MPs applaud the establishment of the UK Health Security Agency which they say is a welcome step in improving pandemic preparedness, but argue that the body must have adequate criminal law expertise to influence the direction of enforcement measures.

The Committee recommends that the agency launches a study into the role the criminal justice system played in protecting public health during the pandemic and the effectiveness of new offences in ensuring compliance of covid-19 restrictions.

MPs stop well short of criticising the Government recommending the need for a rapid response in an unprecedented situation. However, they do express concern that so many laws were passed with such little time for consideration by parliament. The Committee argues that the scrutiny by parliament is key for three main reasons:

  • Testing the need for new criminal offences,
  • Assessing the impact of any new offences, and
  • Guaranteeing that the law-making process is transparent and public – the process which essentially underpins the legitimacy of any criminal offence.

MPs signal their concern over two main issues. Firstly, they want the Government to move away from what they see as an over-reliance on issuing fixed penalty notices (FPNs) of increasing amounts to ensure compliance with public health regulations. Non-compliance with FPNs puts people at risk of eventual imprisonment. The Committee wants the Government should undertake a review of the effectiveness of FPNs and establish parameters for their future use.

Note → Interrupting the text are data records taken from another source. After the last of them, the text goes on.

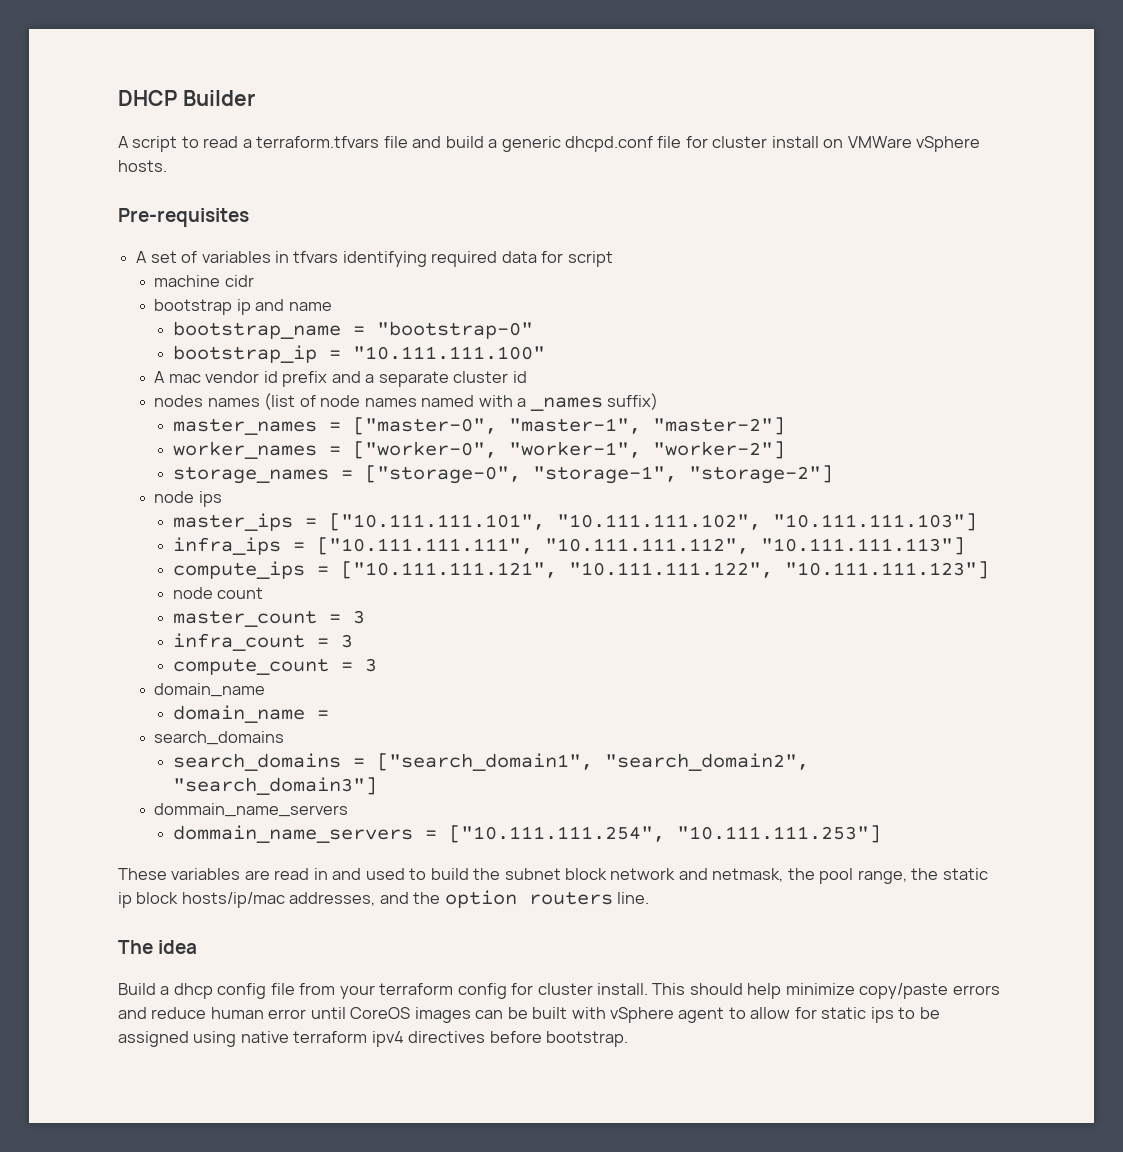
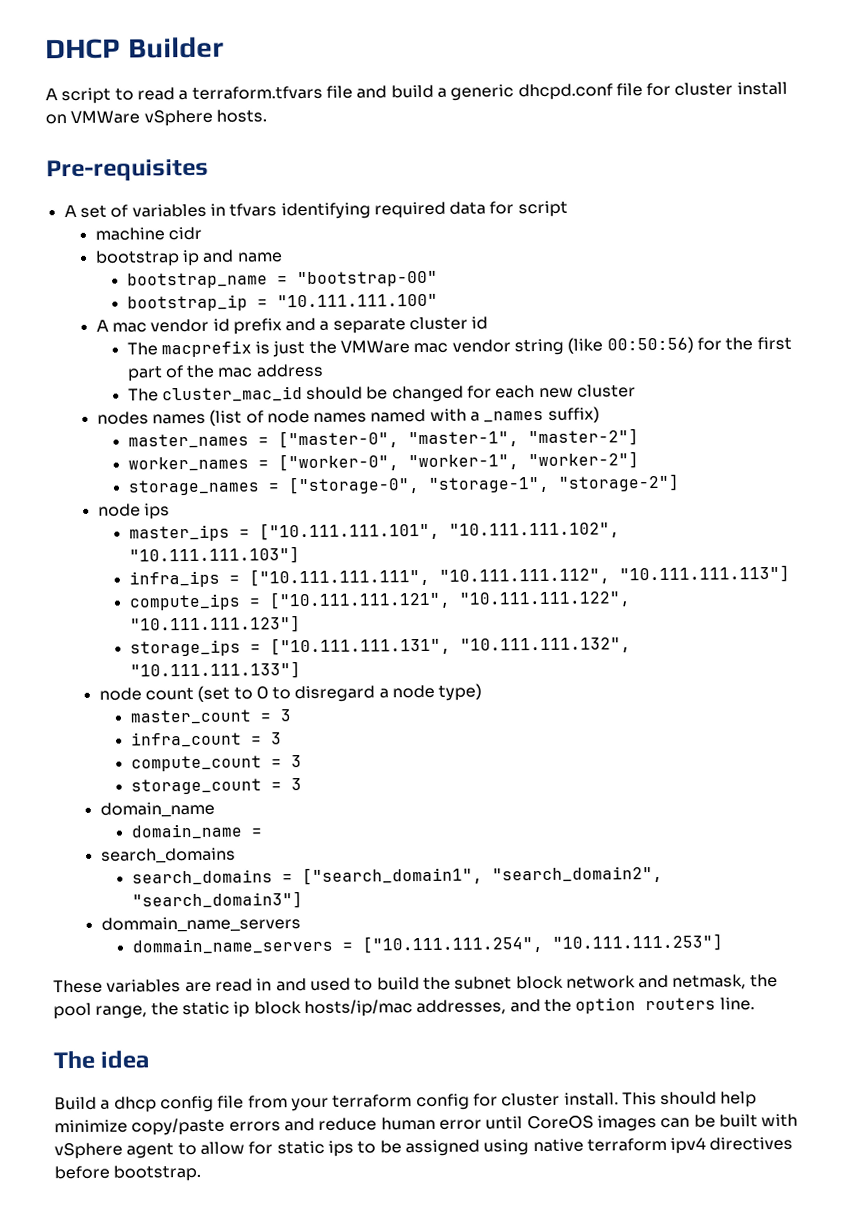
- bootstrap_name = "bootstrap-0"
+ bootstrap_name = "bootstrap-00"
+ The macprefix is just the VMWare mac vendor string (like 00:50:56) for the first part of the mac address
+ The cluster_mac_id should be changed for each new cluster
- node count
+ storage_ips = ["10.111.111.131", "10.111.111.132", "10.111.111.133"]
+ node count (set to 0 to disregard a node type)
+ storage_count = 3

The other issue highlighted by MPs is the use of the single justice procedure, where a case may be dealt with by a single magistrate rather than a trial in open court. The Committee again asks for a review to see whether this approach provides “appropriate transparency for new and complex offences.” The single justice procedure is already challenged by a number of legal campaigners where it deals with offences where people are notified by post since a large proportion (probably a majority) don’t respond to the letter and are declared guilty without any form of involvement or representation in the legal process.

The Committee make it clear that the focus on the report is on ensuring that the country is better prepared for any future pandemic.